- [Required work]: The answer must be every line of the records below that holds the word "none".

- [Records provided]:
----

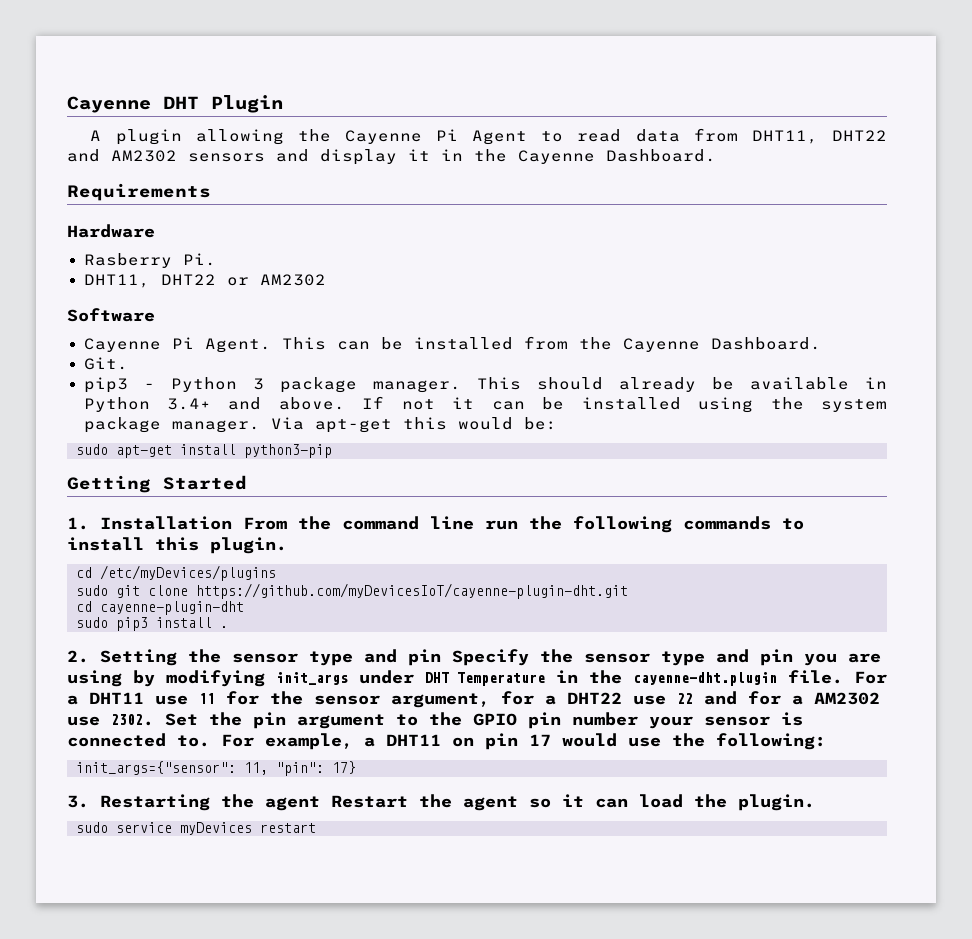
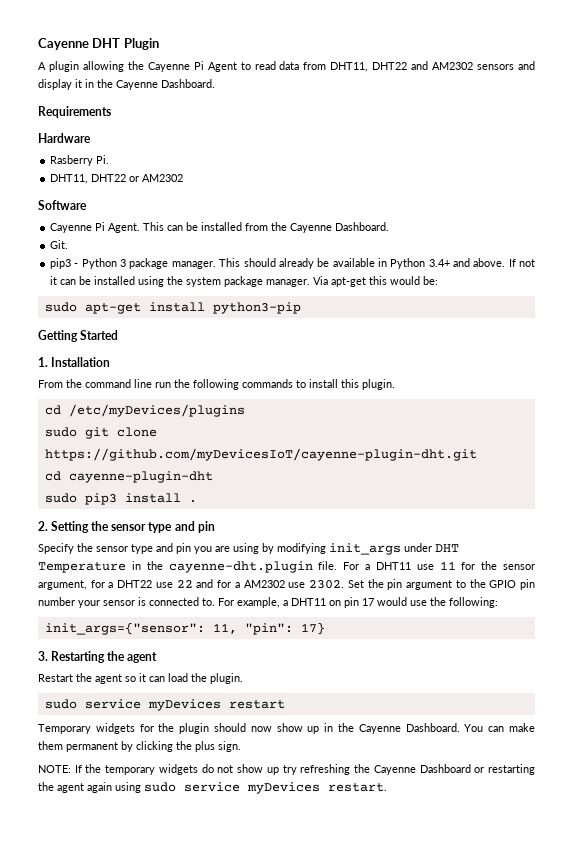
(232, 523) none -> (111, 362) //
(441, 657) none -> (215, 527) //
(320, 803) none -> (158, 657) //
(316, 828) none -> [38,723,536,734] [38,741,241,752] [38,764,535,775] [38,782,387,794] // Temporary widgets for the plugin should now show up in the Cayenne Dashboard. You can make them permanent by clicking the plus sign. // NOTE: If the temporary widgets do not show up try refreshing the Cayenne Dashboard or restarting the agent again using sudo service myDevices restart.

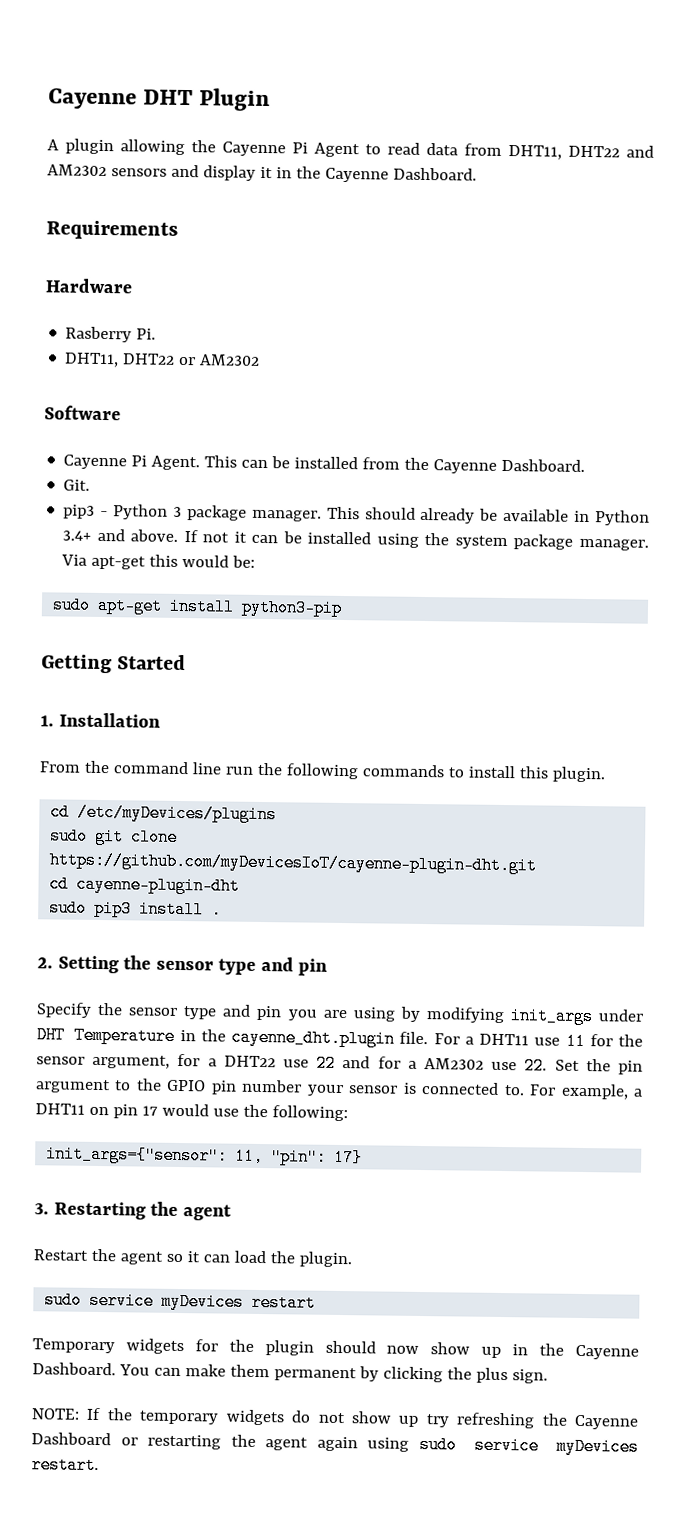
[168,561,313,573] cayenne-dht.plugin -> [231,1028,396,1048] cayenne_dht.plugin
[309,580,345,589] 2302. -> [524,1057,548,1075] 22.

----

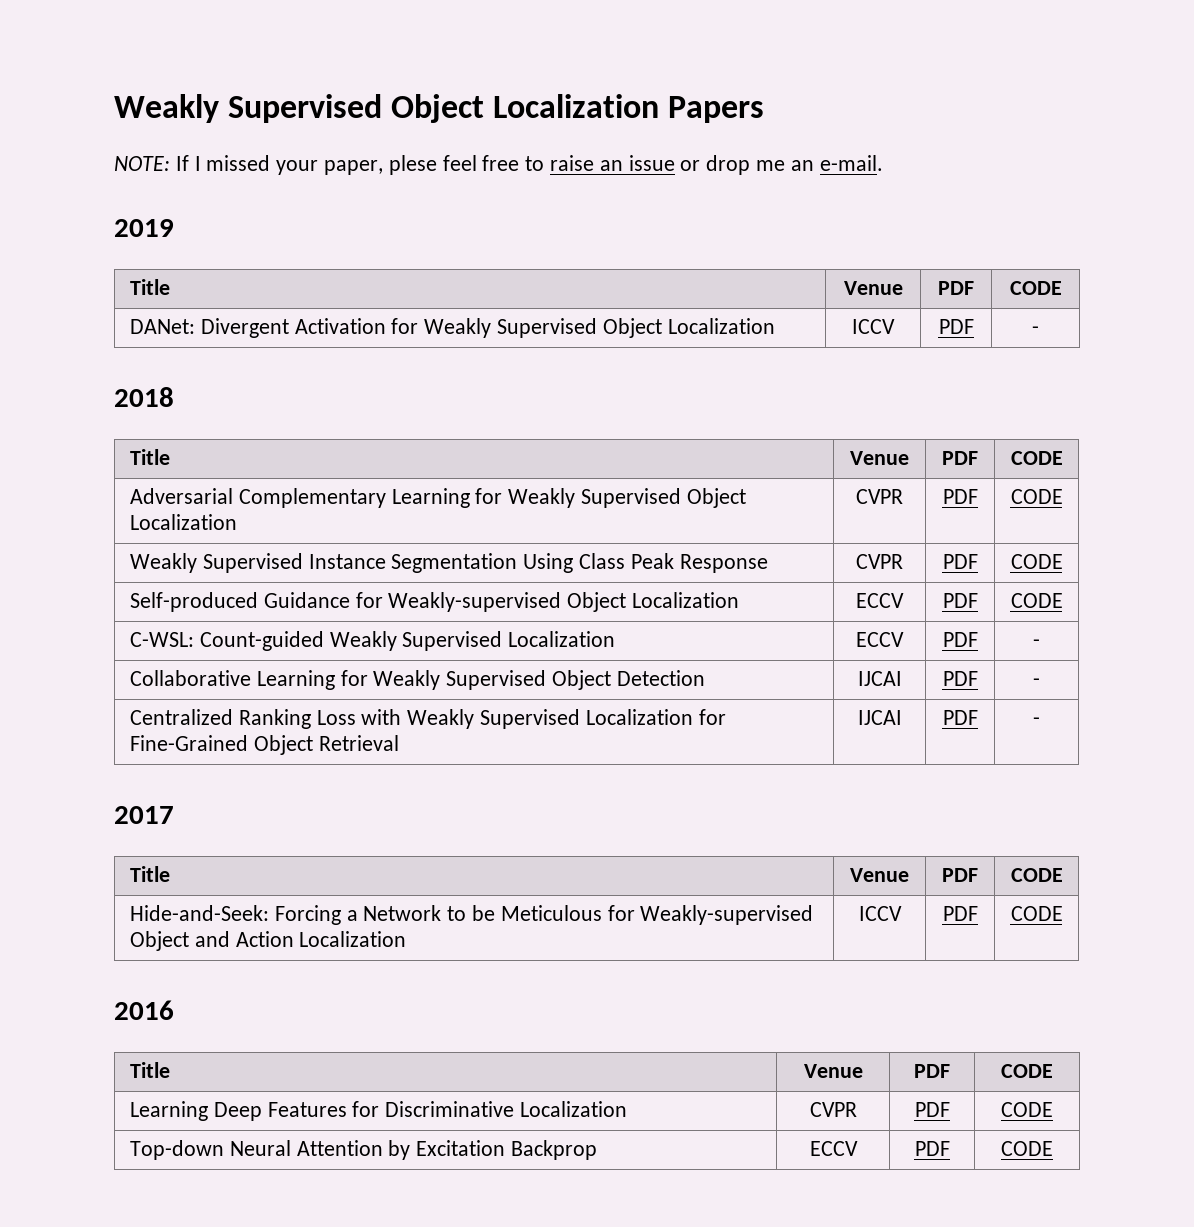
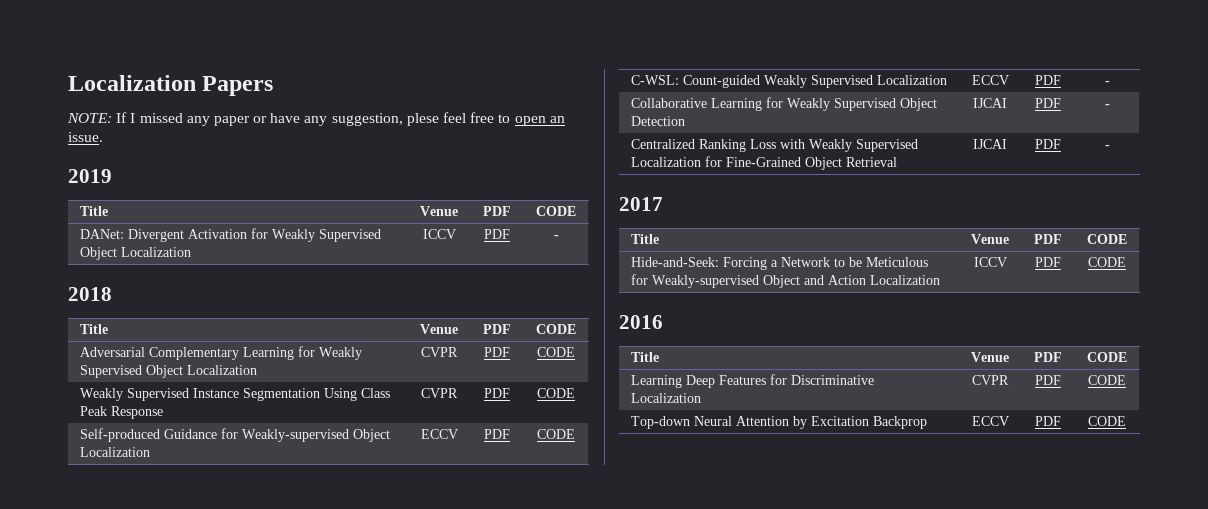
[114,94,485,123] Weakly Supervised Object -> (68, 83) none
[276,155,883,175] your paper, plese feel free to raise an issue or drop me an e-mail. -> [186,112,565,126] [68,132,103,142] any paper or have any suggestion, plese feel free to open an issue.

----

- [Result of this task]:
(232, 523) none -> (111, 362) //
(441, 657) none -> (215, 527) //
(320, 803) none -> (158, 657) //
(316, 828) none -> [38,723,536,734] [38,741,241,752] [38,764,535,775] [38,782,387,794] // Temporary widgets for the plugin should now show up in the Cayenne Dashboard. You can make them permanent by clicking the plus sign. // NOTE: If the temporary widgets do not show up try refreshing the Cayenne Dashboard or restarting the agent again using sudo service myDevices restart.
[114,94,485,123] Weakly Supervised Object -> (68, 83) none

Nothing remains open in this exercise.